Hansa Rostock und der 1. FC Magdeburg trennten sich am späten Mittwochabend 1:1. Nachdem die Partie unmittelbar nach Anpfiff aufgrund des Zündens und Abfeuerns von Pyrotechnik und Böllern in beiden Fanblöcken knapp 15 Minuten unterbrochen werden musste, sorgte ein Eigentor von Hainault in der 48. Minute zunächst für die Hansa-Führung. Burak Altiparmak egalisierte diese in der 68. Minute dann zum 1:1-Endstand. 

Partie nach Pyrotechnik lange unterbrochen

Hansa legte vor 16.300 Zuschauern offensiv los und hatte bereits nach zwei Minuten die erste gute Chance, als Jänicke nach einer Flanke frei vor Glinker stand. Sekunden später musste Schiedsrichter Sven Jablonski die Partie unterbrechen, da in beiden Fanblöcken Pyrotechnik gezündet wurde – dichter Nebel zog durch das Ostseestadion. Jablonski gab die Partie nach knapp zwei Minuten wieder frei, doch erneut wurde in beiden Blöcken gezündet. Zudem schossen beide Fanlager Böller und Raketen in den jeweils anderen Block. Jablonski unterbrach das Spiel erneut und schickte die Mannschaften in die Kabine. Der Abbruch drohte – nach 15 Minuten konnte es aber weitergehen. Magdeburg steckte die Unterbrechung besser weg und kam in Minute 26 zur einer Riesenchance: Beck war frei durch, zog aber vorbei. Magdeburg blieb die bessere Mannschaft, Hansa war noch nicht im Spiel. Wenn es mal gefährlich wurde, dann bei langen Bällen, doch richtig präzise waren diese nicht. So ging es nach einer 18-minütigen Nachspielzeit torlos in die Pause.

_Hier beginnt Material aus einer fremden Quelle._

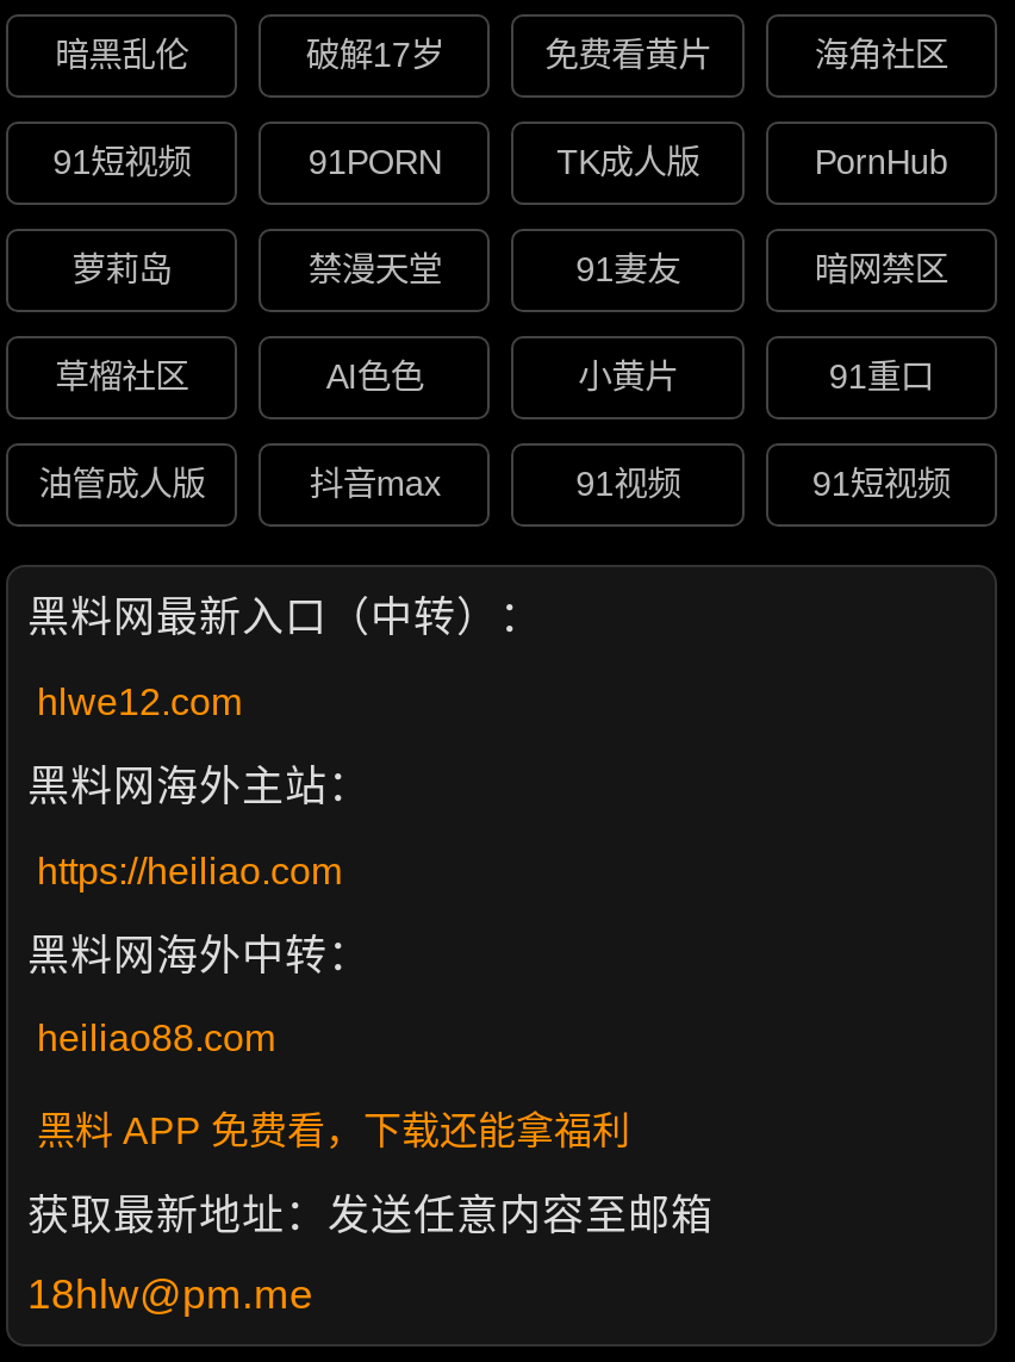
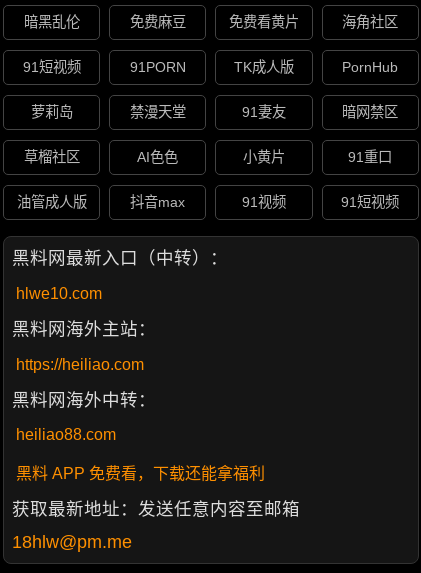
[306,37,444,75] 破解17岁 -> [130,14,186,30] 免费麻豆
[37,681,242,722] hlwe12.com -> [16,285,102,302] hlwe10.com

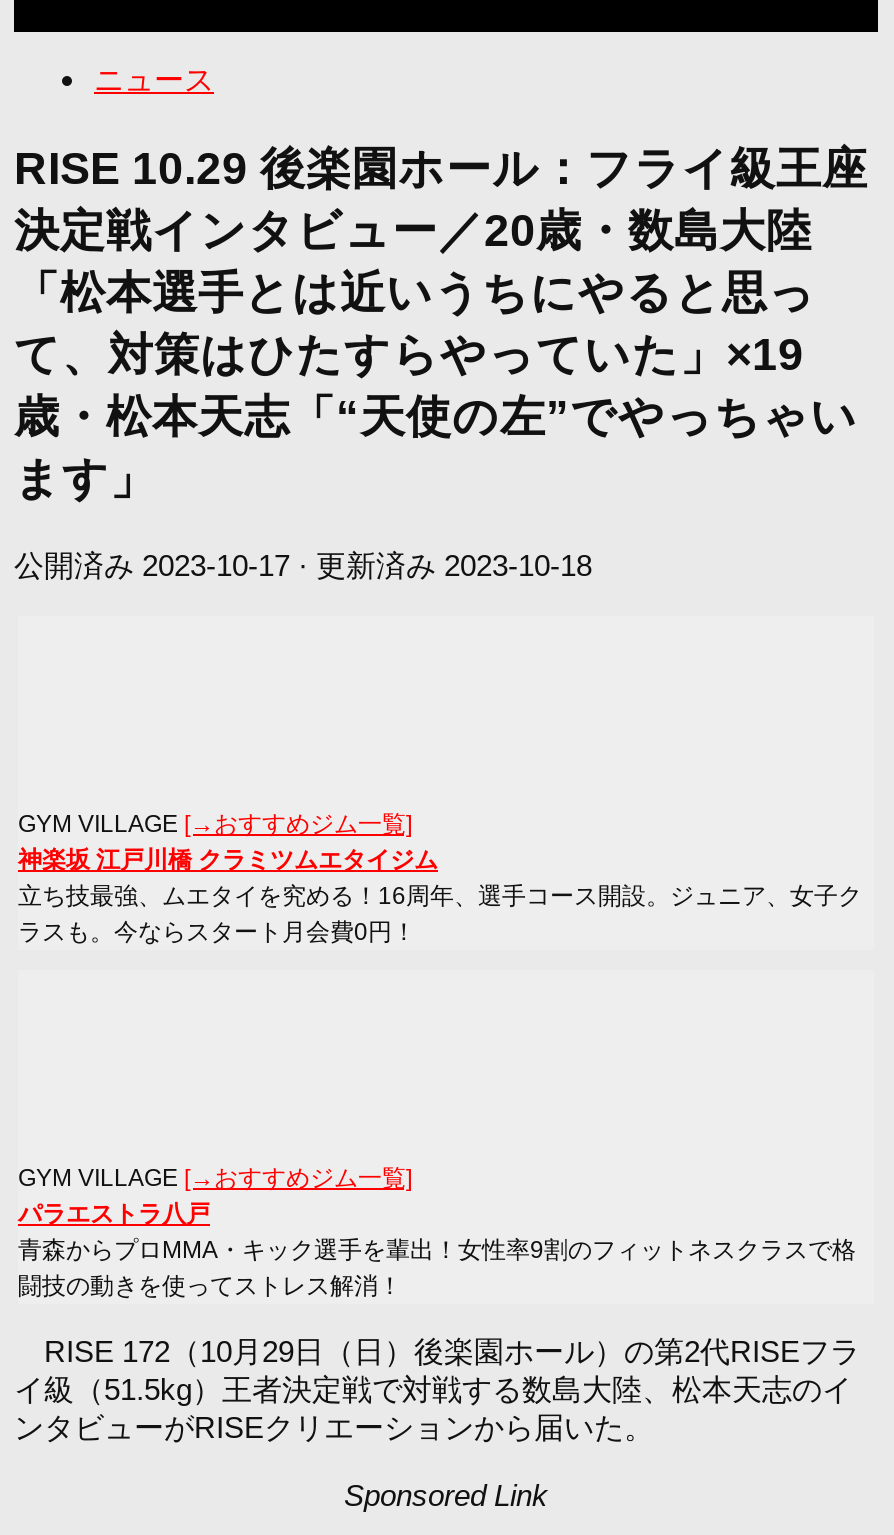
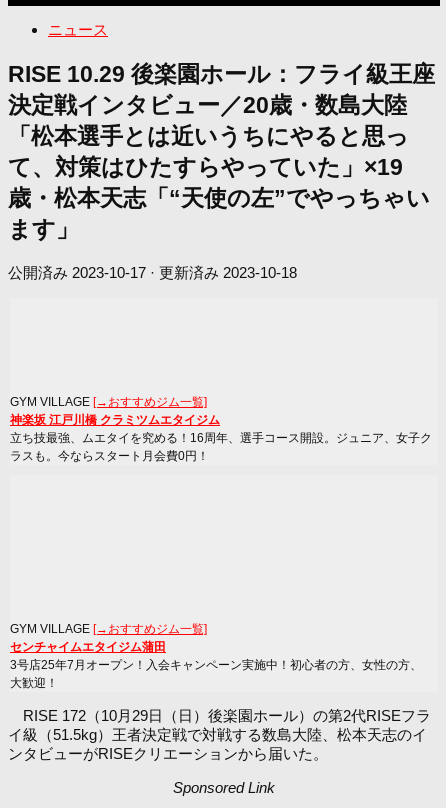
[18,1199,856,1299] パラエストラ八戸 | 青森からプロMMA・キック選手を輩出！女性率9割のフィットネスクラスで格 | 闘技の動きを使ってストレス解消！ -> [10,640,422,690] センチャイムエタイジム蒲田 | 3号店25年7月オープン！入会キャンペーン実施中！初心者の方、女性の方、 | 大歓迎！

Eigentor von Hainualt – Altiparmak trifft aus 25 Metern

Der zweite Durchgang begann mit einem Paukenschlag: Keine drei Minuten nach Wiederanpfiff ging die Kogge nach einem Eigentor von André Hainault in Führung. Nach einem Schuss von Perstaller konnte Keeper Glinker nur prallen lassen. Hainault stand genau in der Flugkurve des Balles und beförderte ihn mit viel Pech ins eigene Tor – das Stadion bebte. Unmittelbar nach dem Tor zündeten Hansa-Fans erneut Pyrotechnik, dieses Mal musste das Spiel aber nicht unterbrochen werden. In Minute 57 hatte Perstaller das 2:0 auf dem Fuß, scheiterte aber denkbar knapp. Hansa war nun klar überlegen, von Magdeburg kam zu wenig. Die Härtel-Elf kämpfte zwar, traute sich aber zu selten nach vorne. So musste in der 67. Minute ein direkt verwandelter Freistoß von Altiparmak aus 25 Metern zum eher glücklichen Ausgleich des FCM herhalten – keine Chance für Schuhen. Zehn Minuten später brachte Andrist den Ball auf der anderen Seite im Tor unter, das Schiedsrichter-Gespann entschied jedoch auf Abseits – der Treffer zählte nicht. Hansa erhöhte nun wieder den Druck und kam in Minute 78 zu einer Riesenchance, Andrist verpasste eine Hereingabe von Jänicke jedoch um Zentimeter. Fünf Minuten vor dem Ende reklamierten die Rostocker ein Foulspiel im Strafraum, Jablonski ließ aber weiterspielen. Die Partie wurde nun hitziger, keine wollte sich in letzter Minute geschlagen geben. Hansa warf noch einmal alles nach vorne, musste sich aber mit dem 1:1 zufrieden geben und spielte somit zum fünften Mal in Folge Unentschieden.